### Task item
All lines with the word "metacat" must be pulled from the entries below.

* * * *

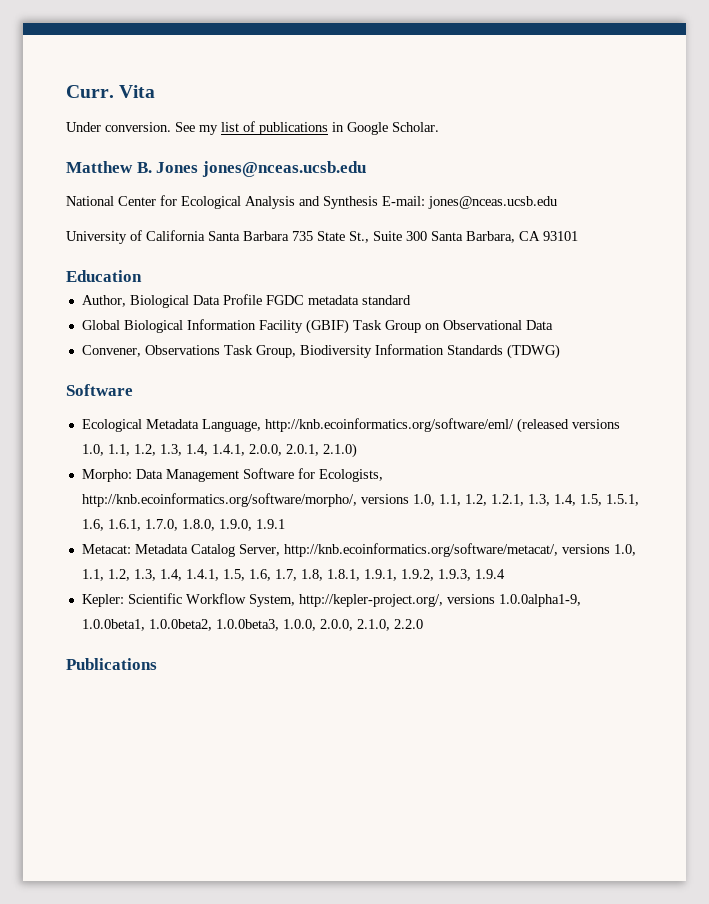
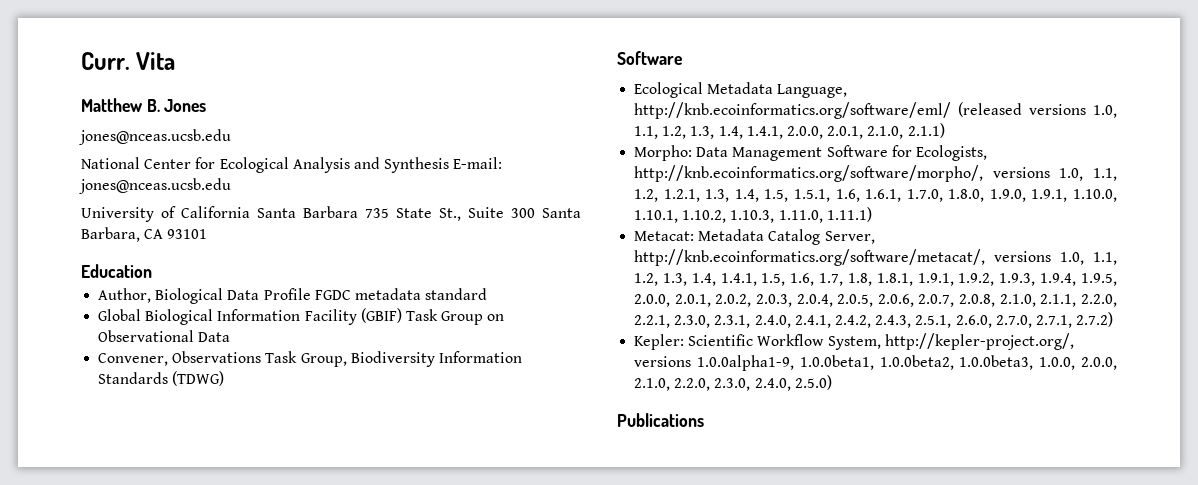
- Under conversion. See my list of publications in Google Scholar.
- Matthew B. Jones jones@nceas.ucsb.edu
+ Matthew B. Jones
+ jones@nceas.ucsb.edu
- Ecological Metadata Language, http://knb.ecoinformatics.org/software/eml/ (released versions 1.0, 1.1, 1.2, 1.3, 1.4, 1.4.1, 2.0.0, 2.0.1, 2.1.0)
+ Ecological Metadata Language, http://knb.ecoinformatics.org/software/eml/ (released versions 1.0, 1.1, 1.2, 1.3, 1.4, 1.4.1, 2.0.0, 2.0.1, 2.1.0, 2.1.1)
- Morpho: Data Management Software for Ecologists, http://knb.ecoinformatics.org/software/morpho/, versions 1.0, 1.1, 1.2, 1.2.1, 1.3, 1.4, 1.5, 1.5.1, 1.6, 1.6.1, 1.7.0, 1.8.0, 1.9.0, 1.9.1
+ Morpho: Data Management Software for Ecologists, http://knb.ecoinformatics.org/software/morpho/, versions 1.0, 1.1, 1.2, 1.2.1, 1.3, 1.4, 1.5, 1.5.1, 1.6, 1.6.1, 1.7.0, 1.8.0, 1.9.0, 1.9.1, 1.10.0, 1.10.1, 1.10.2, 1.10.3, 1.11.0, 1.11.1)
- Metacat: Metadata Catalog Server, http://knb.ecoinformatics.org/software/metacat/, versions 1.0, 1.1, 1.2, 1.3, 1.4, 1.4.1, 1.5, 1.6, 1.7, 1.8, 1.8.1, 1.9.1, 1.9.2, 1.9.3, 1.9.4
+ Metacat: Metadata Catalog Server, http://knb.ecoinformatics.org/software/metacat/, versions 1.0, 1.1, 1.2, 1.3, 1.4, 1.4.1, 1.5, 1.6, 1.7, 1.8, 1.8.1, 1.9.1, 1.9.2, 1.9.3, 1.9.4, 1.9.5, 2.0.0, 2.0.1, 2.0.2, 2.0.3, 2.0.4, 2.0.5, 2.0.6, 2.0.7, 2.0.8, 2.1.0, 2.1.1, 2.2.0, 2.2.1, 2.3.0, 2.3.1, 2.4.0, 2.4.1, 2.4.2, 2.4.3, 2.5.1, 2.6.0, 2.7.0, 2.7.1, 2.7.2)
- Kepler: Scientific Workflow System, http://kepler-project.org/, versions 1.0.0alpha1-9, 1.0.0beta1, 1.0.0beta2, 1.0.0beta3, 1.0.0, 2.0.0, 2.1.0, 2.2.0
+ Kepler: Scientific Workflow System, http://kepler-project.org/, versions 1.0.0alpha1-9, 1.0.0beta1, 1.0.0beta2, 1.0.0beta3, 1.0.0, 2.0.0, 2.1.0, 2.2.0, 2.3.0, 2.4.0, 2.5.0)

* * * *

### Written reply
- Metacat: Metadata Catalog Server, http://knb.ecoinformatics.org/software/metacat/, versions 1.0, 1.1, 1.2, 1.3, 1.4, 1.4.1, 1.5, 1.6, 1.7, 1.8, 1.8.1, 1.9.1, 1.9.2, 1.9.3, 1.9.4
+ Metacat: Metadata Catalog Server, http://knb.ecoinformatics.org/software/metacat/, versions 1.0, 1.1, 1.2, 1.3, 1.4, 1.4.1, 1.5, 1.6, 1.7, 1.8, 1.8.1, 1.9.1, 1.9.2, 1.9.3, 1.9.4, 1.9.5, 2.0.0, 2.0.1, 2.0.2, 2.0.3, 2.0.4, 2.0.5, 2.0.6, 2.0.7, 2.0.8, 2.1.0, 2.1.1, 2.2.0, 2.2.1, 2.3.0, 2.3.1, 2.4.0, 2.4.1, 2.4.2, 2.4.3, 2.5.1, 2.6.0, 2.7.0, 2.7.1, 2.7.2)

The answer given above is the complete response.